Language defines what is virtual or not. It's up to the (virtual)
hardware to comply.
Again you missed the point. 'virtual' is a weak, primitive keyword that I
can use to assemble a class or an interface. I can control how concrete and
how abstract the class is. Just because I _should_ create interfaces doesn't
mean the language should _force_ me to.
You cannot legislate morality. (You _can_, however, legislate immorality!)
Is that the "let's pretend this block of memory is something else"
stuff "inherited" from C's union and void*?
Write an Any or Variant class in Java.
Whatever for? I've written GUIs in Java, and the Swing MVC system is
decent enough to use. Where do you need either of those?
You have insufficient experience with block closures.

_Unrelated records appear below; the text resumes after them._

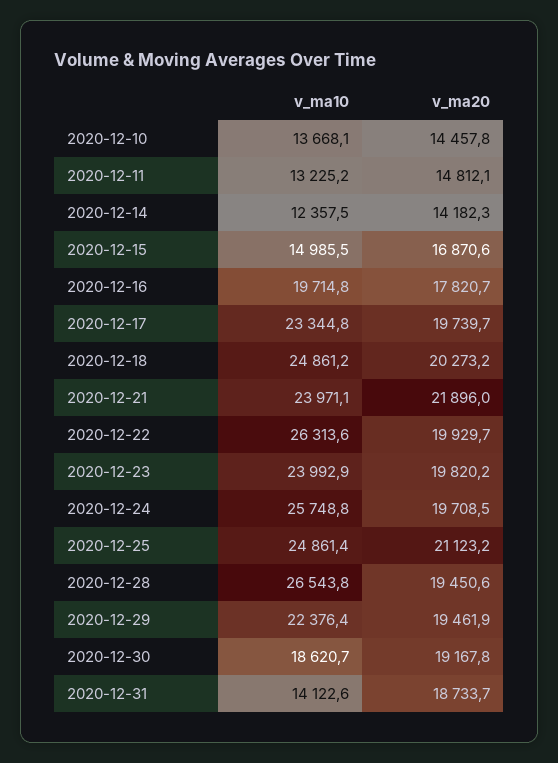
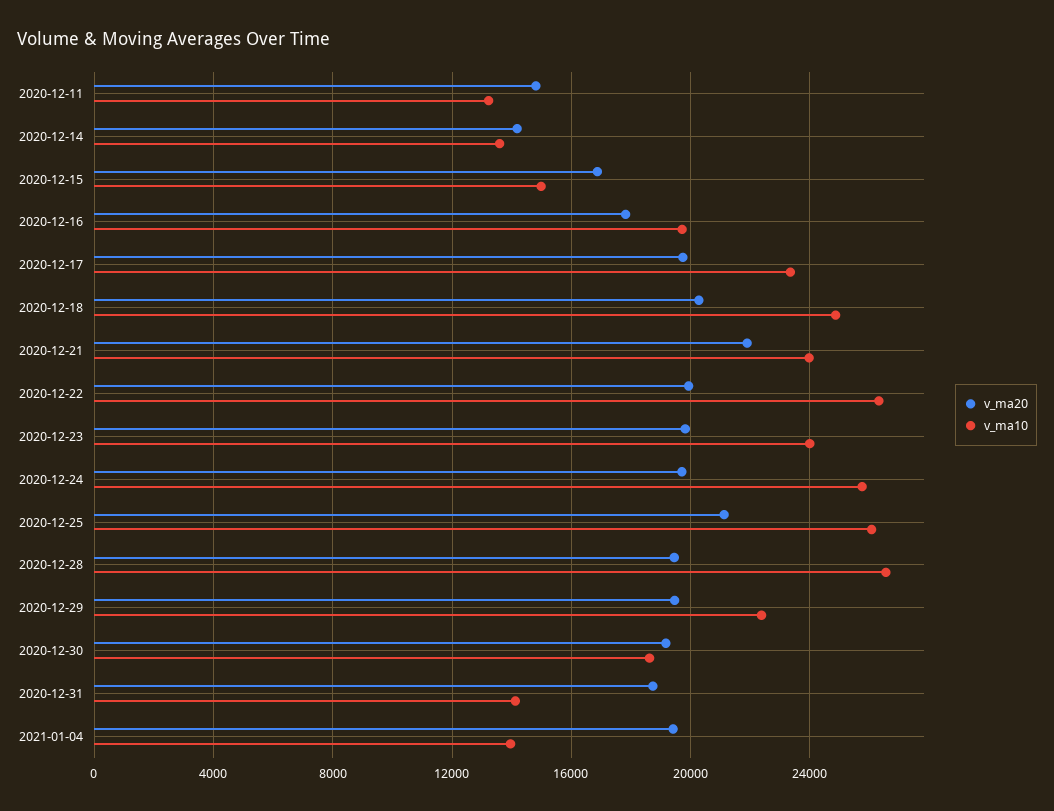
v_ma10, 2020-12-10: 13668.1 -> none
v_ma20, 2020-12-10: 14457.8 -> none
v_ma10, 2020-12-14: 12357.5 -> 13500
v_ma10, 2020-12-25: 24861.4 -> 26000
v_ma20, 2021-01-04: none -> 19500
v_ma10, 2021-01-04: none -> 14000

A GUI should be event-driven. Block closures make those as easy as falling
off a log. Most of the code you write in a static-typing OO language, for a
GUI, is excess plumbing to route events to handlers, and then excess
plumbing to convey state variables into handlers. Block closures simply turn
that problem inside out. The language does the plumbing, and all you need to
do is add the custom behaviors.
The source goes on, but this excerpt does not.